The trauma surgeon on duty that day, Elizabeth Vitarbo, M.D., an assistant professor of neurosurgery at the University of Florida College of Medicine – Jacksonville, reviewed MRI images of Tim’s spine before stepping into his room. It was a very rare and serious injury, with C3 and C4, the third and fourth cervical vertebrae, shoved out of place. There was a strong chance Tim would never regain feeling below his neck.
Then, finally, some good news: Tim was able to move one shoulder. That meant there was still some movement in muscles controlled by the spine below the injury. Vitarbo knew the sooner she took Tim into surgery, the better chance he had of regaining some muscle function.
In the operating room, the surgeon cut a small incision in the front of Tim’s neck. She pushed tissue and blood vessels out of the way, removed the disc between his injured vertebrae and realigned the bones to a normal position. She then replaced the disc with a plug of cadaver bone and fastened it into place with a metal plate and screws. The bone would grow over time and adhere to his vertebrae.
Shortly after Tim was wheeled back to his room, his father, Steve Callahan, couldn’t stop himself from weeping in relief
when he saw Tim’s toes wiggle.
Orthopaedic surgeon John Kirkpatrick, M.D., later fused Tim’s vertebrae on the back side of his neck, reinforcing Vitarbo’s work from the first surgery. To do it, he took a bone graft from Tim’s hip and connected it to the vertebrae using screws and rods. This bone also would grow, eventually fusing with the bones above and below it.
Every day, Tim regained a little more strength. His wiggling toes became wiggling feet, then feeling began to return to his legs and continued working its way up.
Near the end of Tim’s two-week stay in the intensive care unit, the rehabilitation team was able to sit him upright. He was so weak, he feared his head would fall off. But even without his physical strength, he turned to the mental athlete inside. He was determined to walk again.
Tim was transferred to Brooks Rehabilitation Hospital and focused on his plan. Once Tim could stay upright for at least 30 minutes without blacking out, physical therapist Renan Abagat stood him up.
“He put my arms on his shoulders, and then we walked on the fourth floor of Brooks. It was the biggest milestone – to walk again. I was sobbing my eyes out all day after that,” Tim recalls.
Tim’s return to walking was already remarkable, but he took his recovery much further.
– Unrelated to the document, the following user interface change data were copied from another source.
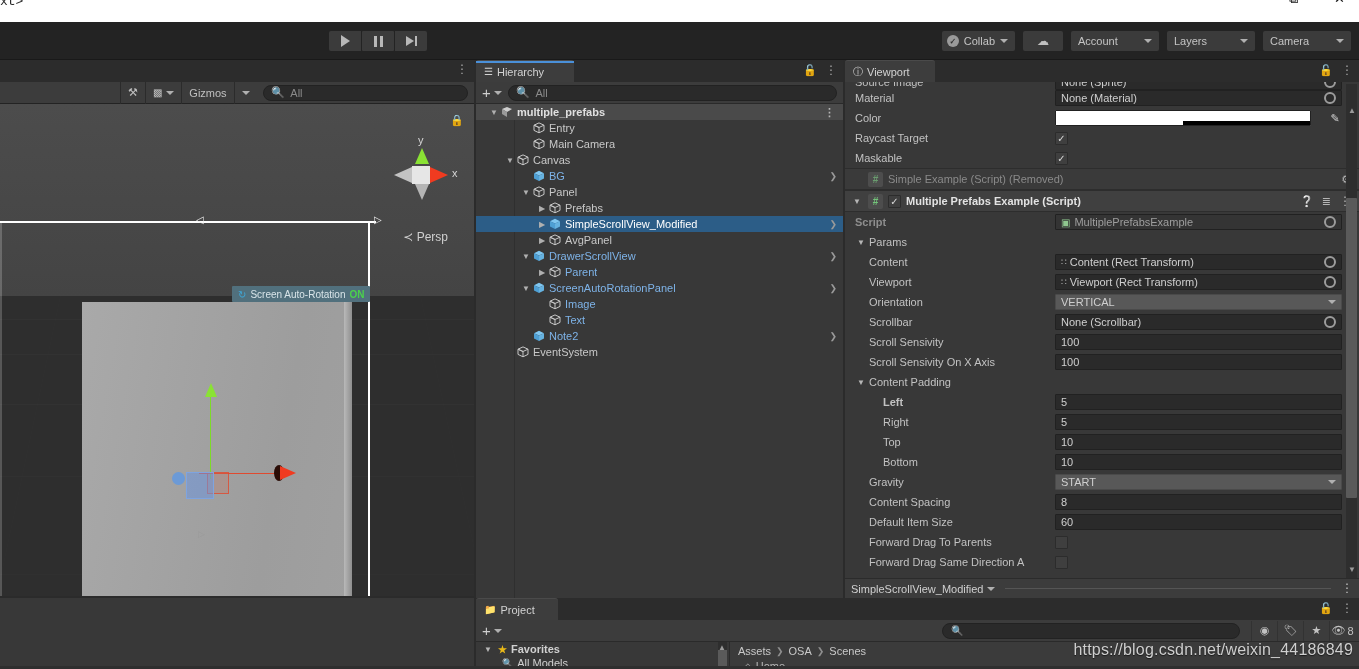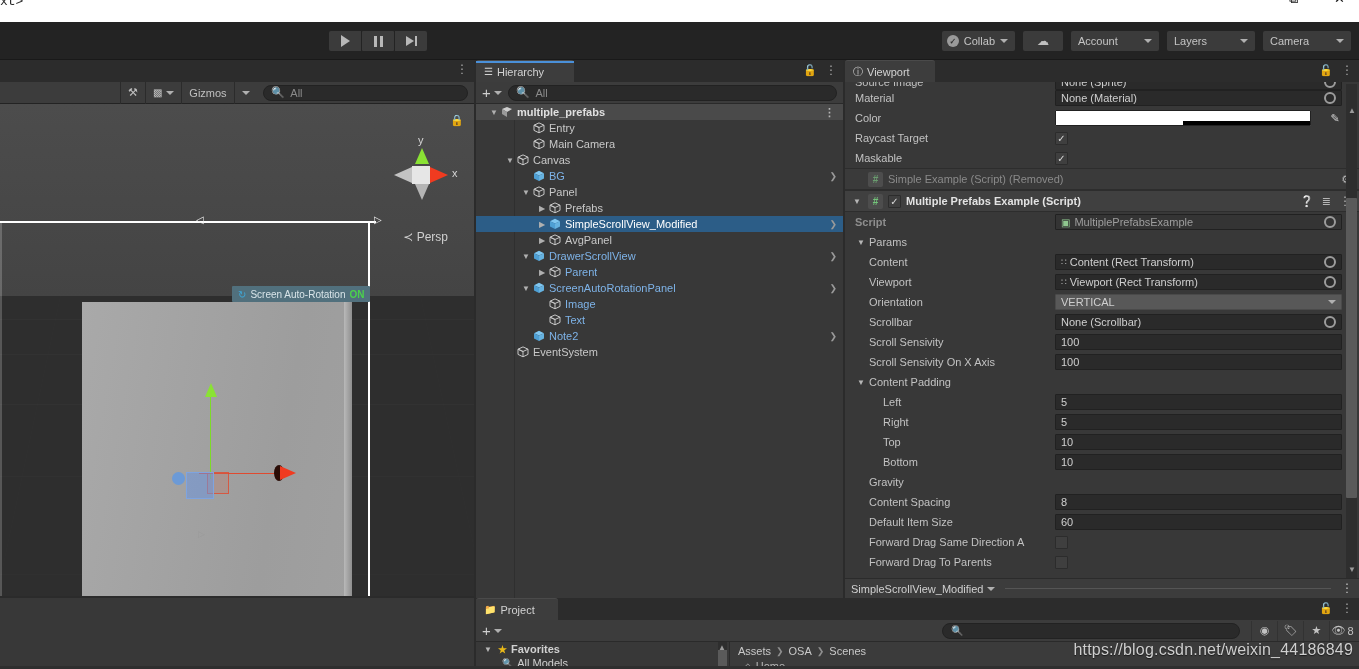"Left" div.ip-label { font-weight: none -> bold }
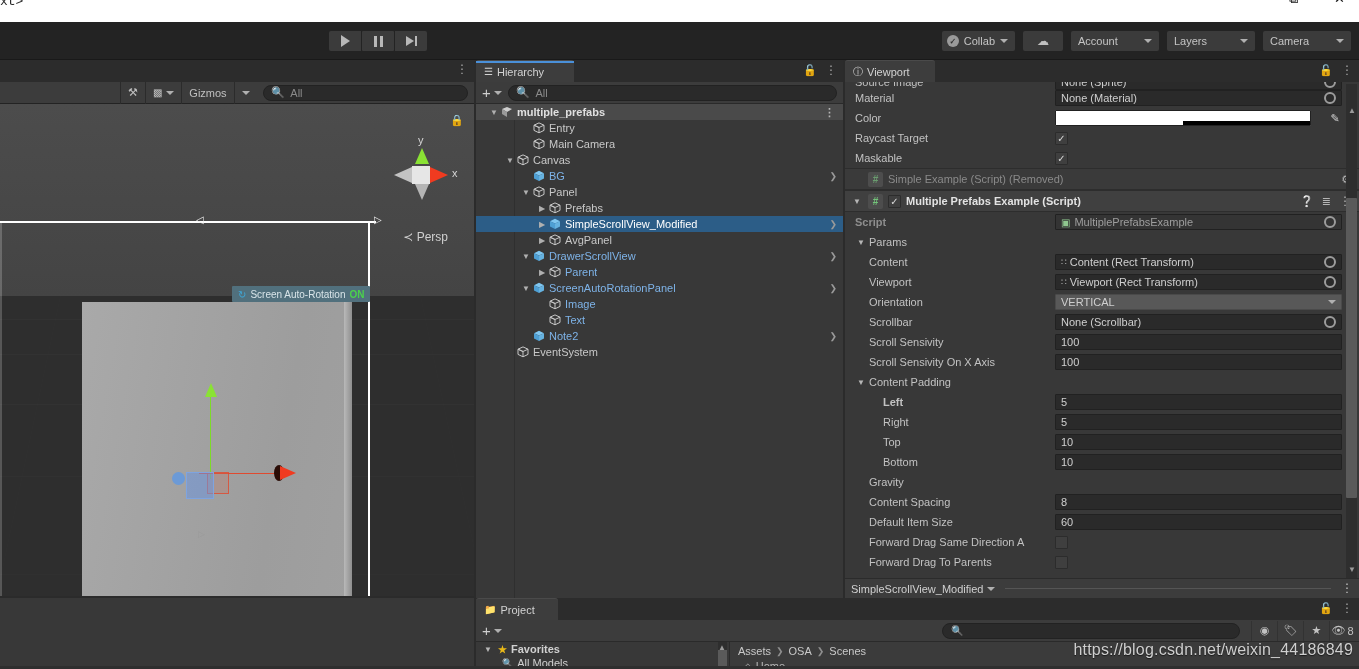"START" div.ip-field { html: none -> <div> <span>START</span> <span></span> </div> }
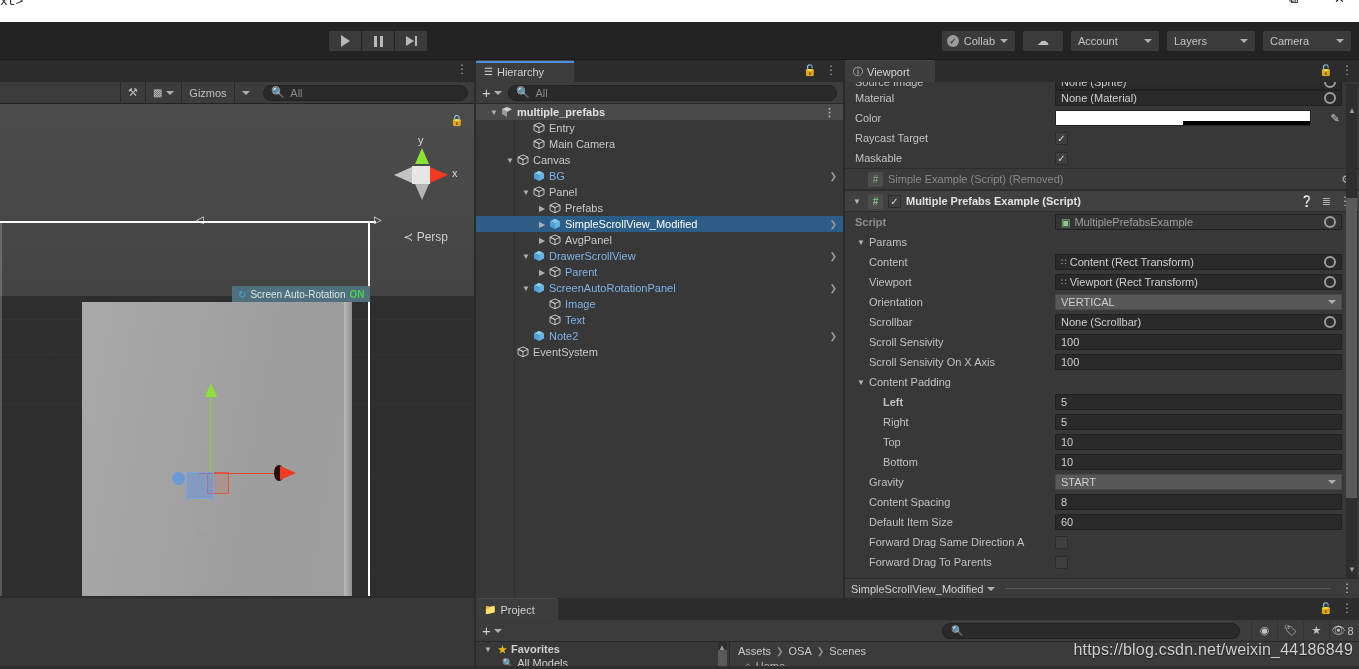"Forward Drag Same Direction A" div.ip-row { order: before "Forward Drag To Parents" -> after "Forward Drag To Parents" }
He walked out of Brooks on his own, returned to coaching basketball, and even played flag football once more so he could end his time playing the beloved sport on his own terms, rather than in such a devastating way.
Tim also found his calling, the Tim Callahan Foundation, a nonprofit offering free, faith-based sports camps to underprivileged children.
The biggest dream of his life – to become a father – finally came true after years of trying. His son, Elijah Joseph Callahan, was born in summer 2014, just a few days shy of the four-year anniversary of Tim’s accident.
Tim likes to recount a conversation he overheard during one of his yearly follow-up appointments at UF Health.
“When we teach you about the 1 percent chance of recovery, this is that 1 percent,” he heard Kirkpatrick tell his residents when they met him.
Kirkpatrick said Tim’s case was rare, but he couldn’t say it was a surprise.
“When people come in as severely injured as he did, it’s generally not expected that they’ll see much recovery. But miracles happen every day around here,” he said.